This document outlines the guidelines for writing KDocs in the Kotlin DataFrame project.
- KDocs Guidelines
Please never write KDocs from scratch without a necessity! Find existing KDocs for the similar operation or other entity and reuse it. However, take its specifics into account.
And don't be afraid to deviate from the rules or add something new – the most important thing is to help users to understand the library better!
All public APIs should be documented! Our goal is 100% public functions, classes, and variable KDocs coverage. Some parts of public API are not intended for end users but can be used in Compiler Plugin or potential KDF extension libraries. These methods should have a small KDoc as well.
Deprecated methods, properties, classes, and constructors are not required to have KDocs.
For the internal API, please add at least a small note.
We use KoDEx, a KDocs preprocessor. It adds several useful utilities for writing KDocs.
Please read about the KDocs preprocessing using KoDEx before working with Kotlin DataFrame KDocs.
Install the KoDEx plugin for IDEA for a preview of the rendered KDocs inside IntelliJ IDEA.
Note that this preview may deviate from the actual Gradle results.
KoDEx KDocs can be compiled using the dedicated Gradle task processKDocsMain:
Gradle > Tasks > kdocs > processKDocsMain
After building the sources, the resulting artifact will contain standard KDocs with all KoDEx utilities properly compiled and resolved.
One of the best utilities of KoDEx is the ability to reuse common parts of KDocs.
This can be done by using the
@include tag,
which allows you to include a KDoc for another documentable element.
This could be a class, an interface, a typealias, and so on.
There are a lot of empty interfaces and Nothing typealiases in the project
that are only used by having their KDocs included in other KDocs.
They are called KDoc-snippets; they are marked with @ExcludeFromSources
and not included in the sources after the compilation (make sure you are not referencing them directly,
i.e., only use it inside the @include or other KoDEx tags).
/**
* (Snippet that will be included in other KDocs)
*/
@ExcludeFromSources
internal typealias ~SnippetDescription~Snippet = Nothing
/**
* (KDoc part;)
*
* (Include snippet; it will be completely pasted here)
* @include [~SnippetDescription~Snippet]
*
* (KDoc part;)
*/
public fun someFunction()For example, the
ColumnPathCreationSnippet typealias
has a KDoc which describes column path creation behavior.
The whole file is excluded from sources,
but the KDoc is included in other KDocs.
Also, you can use
@set and @get tags
along with @include to change variable values in common parts. This is especially useful for
writing examples of methods with similar usage but with different names.

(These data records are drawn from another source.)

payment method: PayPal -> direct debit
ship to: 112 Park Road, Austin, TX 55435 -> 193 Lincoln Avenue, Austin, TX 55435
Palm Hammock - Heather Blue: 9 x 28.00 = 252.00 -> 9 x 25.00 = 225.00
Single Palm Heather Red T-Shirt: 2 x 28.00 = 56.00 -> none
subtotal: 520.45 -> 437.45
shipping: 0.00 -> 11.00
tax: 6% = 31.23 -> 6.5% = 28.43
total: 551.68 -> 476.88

More about @set and @get connventions here.
/**
* (Snippet body)
*
* ### Example
* `df.`{@get [OPERATION]}` { name and age }`
*/
@ExcludeFromSources
internal interface ~SnippetDescription~Snippet {
/*
* The key for a @set that will define the operation name for the snippet example.
*/
@ExcludeFromSources
typealias OPERATION = Nothing
}
/**
* (KDoc part;)
*
* (Include snippet; set `[select]` reference as an `OPERATION` value)
* {@include [~SnippetDescription~Snippet] {@set [~SnippetDescription~Snippet.OPERATION] [select][select]}}
*
* (KDoc part;)
*/
public fun someFunction()Naming convention for KDoc-snippet — the name must fully reflect its content;
For a text snippet, also add Snippet at the end of its name.

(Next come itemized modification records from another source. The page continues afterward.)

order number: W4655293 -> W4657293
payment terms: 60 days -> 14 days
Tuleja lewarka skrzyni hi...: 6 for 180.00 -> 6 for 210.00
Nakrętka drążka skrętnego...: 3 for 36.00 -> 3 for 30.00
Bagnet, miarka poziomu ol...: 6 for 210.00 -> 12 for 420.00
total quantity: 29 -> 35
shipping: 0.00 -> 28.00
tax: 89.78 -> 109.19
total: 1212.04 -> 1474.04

For utility snippets, like Indent or LineBreak, it is not necessary.
In addition to KDoc snippets, there are also KDoc-topics interfaces and typealiases.
Their KDocs are not included in other KDocs.
Instead, they act as reference anchors,
allowing their KDocs to be referenced as standalone topics from other KDocs.
They are not marked with @ExcludeFromSources and included in the sources.
For convenience, there are link snippets for each KDoc-topic,
which contain a link to it, and then can be added to other KDoc it via @include.
/**
* ## (Topic name)
*
* (Topic body)
*/
internal typealias ~TopicName~ = Nothing
/** [Topic name][~TopicName~] */
@ExcludeFromSources
internal typealias ~TopicName~Link = Nothing
/**
* (KDoc part;)
*
* (Include link snippet;)
* For more information, see {@include [~TopicName~Link]}.
*
* (KDoc part;)
*/
public fun someFunction()Naming convention for KDoc-topic — the name must fully reflect its content at the end.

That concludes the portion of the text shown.